The Falcons defense was a mess last season, with a mixture of bad play and miscommunication. With all the investments they made on the offensive line a year ago, they could completely focus on the defensive side of the ball. I first thought about edge rusher for Atlanta, because they lost Vic Beasley, who might have never lived up to his draft status outside of one abnormal 15.5-sack campaign, but was still a high-upside pass rusher when allowed to just go. However, I think Dante Fowler will be an upgrade and their first-rounder from 2017 in Takk McKinley has shown flashes. I certainly have questions about they interior, where I thought they would actually go if they found a partner to trade up with in the draft. Grady Jarrett is one of the best 3-techs in the league, but he has barely had help around him and actually had to line up in the A-gaps more than he would like to. The Falcons selected Auburn’s Marlon Davidson early on day two of the draft, who I think best fits shading the outside shoulder of guards as well, so maybe they plan on moving Jarrett inside even more. Davidson played a hybrid outside backer in college, so he could play some heavy end as well and then you possibly have Fowler at SAM with more Over looks. The other options on the inside are a run-stopping Tyler Davidson and Deadrin Senat, who has some potential. I think a more proven 1-tech would have been a good addition, but instead I’m focusing more on the second level of the defense. Deion Jones is a super-rangy MIKE, who can cover shifty backs one-on-one as well, but Atlanta lost his partner in crime in De’Vondre Campbell. They brought in Fresno State’s Mykal Walker early on day three of the draft, who lined up a lot on the edge in college and could potentially start on the strong-side for them, but they still need a WILL, who can take away cutback lanes in the run game and punish single receivers for catching simple slant routes.

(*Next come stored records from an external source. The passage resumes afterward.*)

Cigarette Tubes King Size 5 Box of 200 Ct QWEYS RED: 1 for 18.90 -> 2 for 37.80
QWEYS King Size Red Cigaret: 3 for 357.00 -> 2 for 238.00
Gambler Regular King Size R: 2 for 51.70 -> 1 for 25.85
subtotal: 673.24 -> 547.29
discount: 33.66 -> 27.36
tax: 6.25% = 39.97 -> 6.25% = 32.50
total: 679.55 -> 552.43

Carolina Panthers – Right guard  Panthers

You could maybe nit-pick at a spot or two on defense for the Panthers, but when you spend all seven of your draft picks on that side of the ball, you can’t really complain and we really still have to see how they put all those pieces together. Instead I’m looking at the offensive line, where they just traded away Pro Bowl guard Trai Turner for a fragile tackle in Russell Okung from the Chargers. I would strongly guess that this was more due to cap purposes, but after losing Andrew Norwell in free agency last year already – who in fairness has been a disappointment in Jacksonville so far – that group has gone from a strength to more of a concern. I could see Okung move inside in order to let their talented second-round pick from 2019 in Greg Little develop, but he looked pretty lost out there as a rookie. John Miller who projects to be the starter at left guard had a solid start to his career with Buffalo, but took a step back with a lackluster Bengals O-line last season and Dennis Daley is really more of a natural fit on the edge. With what they have on their roster right now, flipping Okung to the right side and moving Taylor Moton one spot to the inside, with Little being thrown in the fire again, would probably put their best five out on the field, but I think they would be best suited to add another interior O-lineman to at least add some competition. New QB Teddy Bridgewater finished dead-last among starting QBs in intended air yards last season. I still have to see how that meshes with those vertical targets the Panthers have in D.J. Moore, Robby Anderson and to some degree Curtis Samuel, who I personally believe Joe Brady will use more on slants and crossers underneath – his version of Justin Jefferson so to speak.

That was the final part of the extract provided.